Paediatrics Publications
Further delineation of TBCK - Infantile hypotonia with psychomotor retardation and characteristic facies type 3.
Document Type
Article
Publication Date
4-2019
Journal
European Journal of Medical Genetics
Volume
62
Issue
4
First Page
273
Last Page
277
URL with Digital Object Identifier
https://doi.org/10.1016/j.ejmg.2018.08.004
Abstract
Deleterious homozygous or compound heterozygous mutations in the TBCK (TBC1-domain-containing kinase) gene (implicated in the MTOR pathway) produce profound hypotonia, global developmental delay, facial dysmorphic features, and brain abnormalities.

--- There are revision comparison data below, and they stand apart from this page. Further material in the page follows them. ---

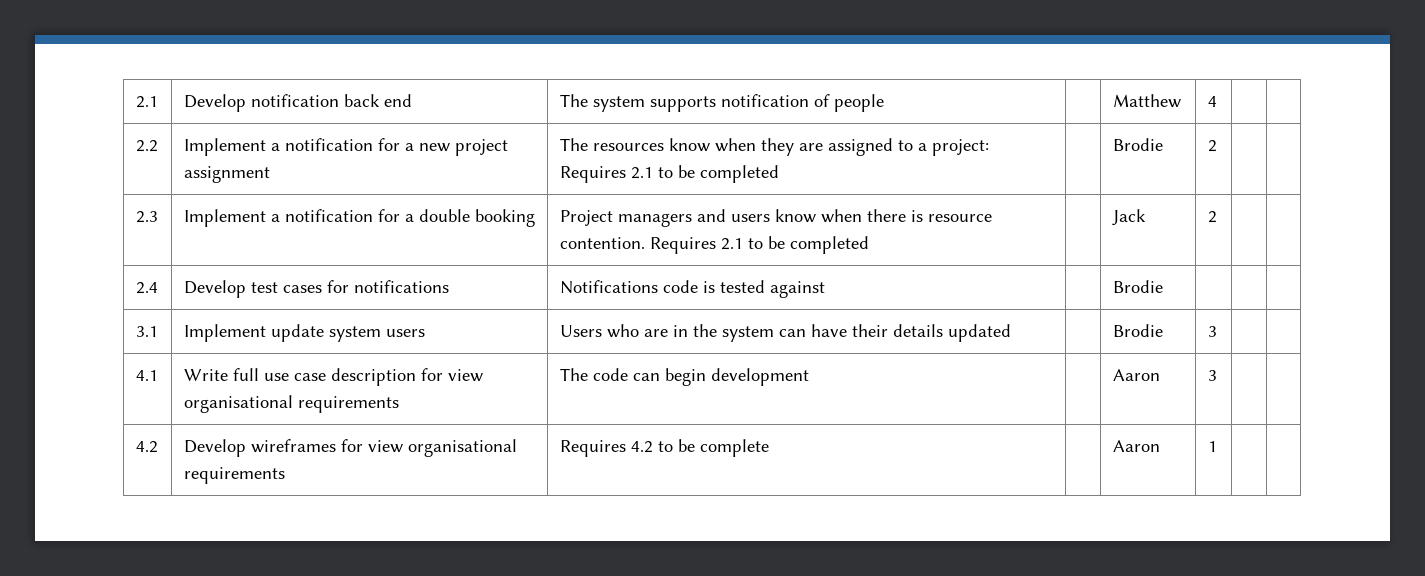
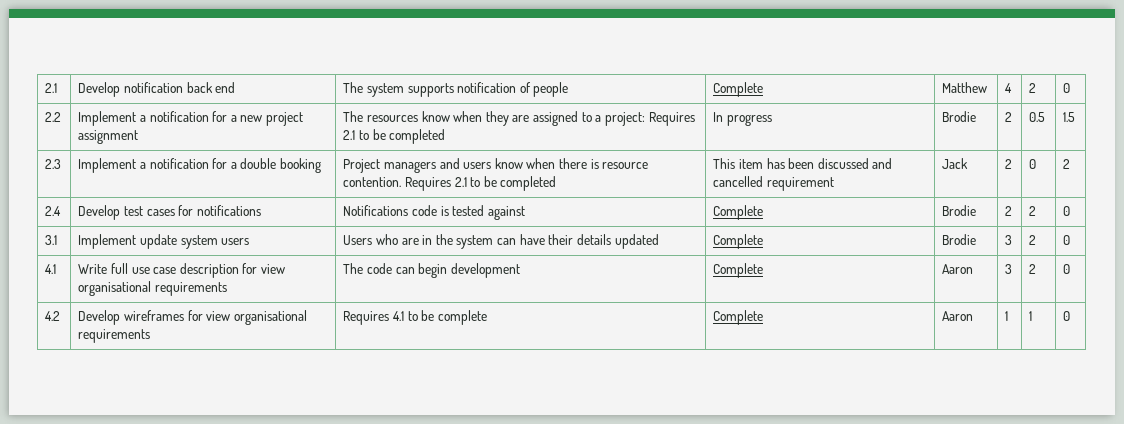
- 2.1 | Develop notification back end | The system supports notification of people | | Matthew | 4 | |
+ 2.1 | Develop notification back end | The system supports notification of people | Complete | Matthew | 4 | 2 | 0
- 2.2 | Implement a notification for a new project assignment | The resources know when they are assigned to a project: Requires 2.1 to be completed | | Brodie | 2 | |
+ 2.2 | Implement a notification for a new project assignment | The resources know when they are assigned to a project: Requires 2.1 to be completed | In progress | Brodie | 2 | 0.5 | 1.5
- 2.3 | Implement a notification for a double booking | Project managers and users know when there is resource contention. Requires 2.1 to be completed | | Jack | 2 | |
+ 2.3 | Implement a notification for a double booking | Project managers and users know when there is resource contention. Requires 2.1 to be completed | This item has been discussed and cancelled requirement | Jack | 2 | 0 | 2
- 2.4 | Develop test cases for notifications | Notifications code is tested against | | Brodie | | |
+ 2.4 | Develop test cases for notifications | Notifications code is tested against | Complete | Brodie | 2 | 2 | 0
- 3.1 | Implement update system users | Users who are in the system can have their details updated | | Brodie | 3 | |
+ 3.1 | Implement update system users | Users who are in the system can have their details updated | Complete | Brodie | 3 | 2 | 0
- 4.1 | Write full use case description for view organisational requirements | The code can begin development | | Aaron | 3 | |
+ 4.1 | Write full use case description for view organisational requirements | The code can begin development | Complete | Aaron | 3 | 2 | 0
- 4.2 | Develop wireframes for view organisational requirements | Requires 4.2 to be complete | | Aaron | 1 | |
+ 4.2 | Develop wireframes for view organisational requirements | Requires 4.1 to be complete | Complete | Aaron | 1 | 1 | 0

The disorder has been named "infantile hypotonia with psychomotor retardation and characteristic facies-3" (IHPRF3). Here we present two sisters with a novel mutation in TBCK (NM_001163435.2: c.753dup; p.(Lys252*)) who have this ultrarare disorder. We have reviewed the literature on the 33 previously reported cases to provide a characterization of this emerging phenotype. Pathogenic mutations in TBCK have a predominant involvement of the Central Nervous System with a progressive pattern, leading to the conclusion where pathogenic mutations of the said gene lead to a progressive neurodegenerative disease. This report adds novel mutation and features to this complex phenotype. Further investigation is required to understand the pathogenesis of TBCK.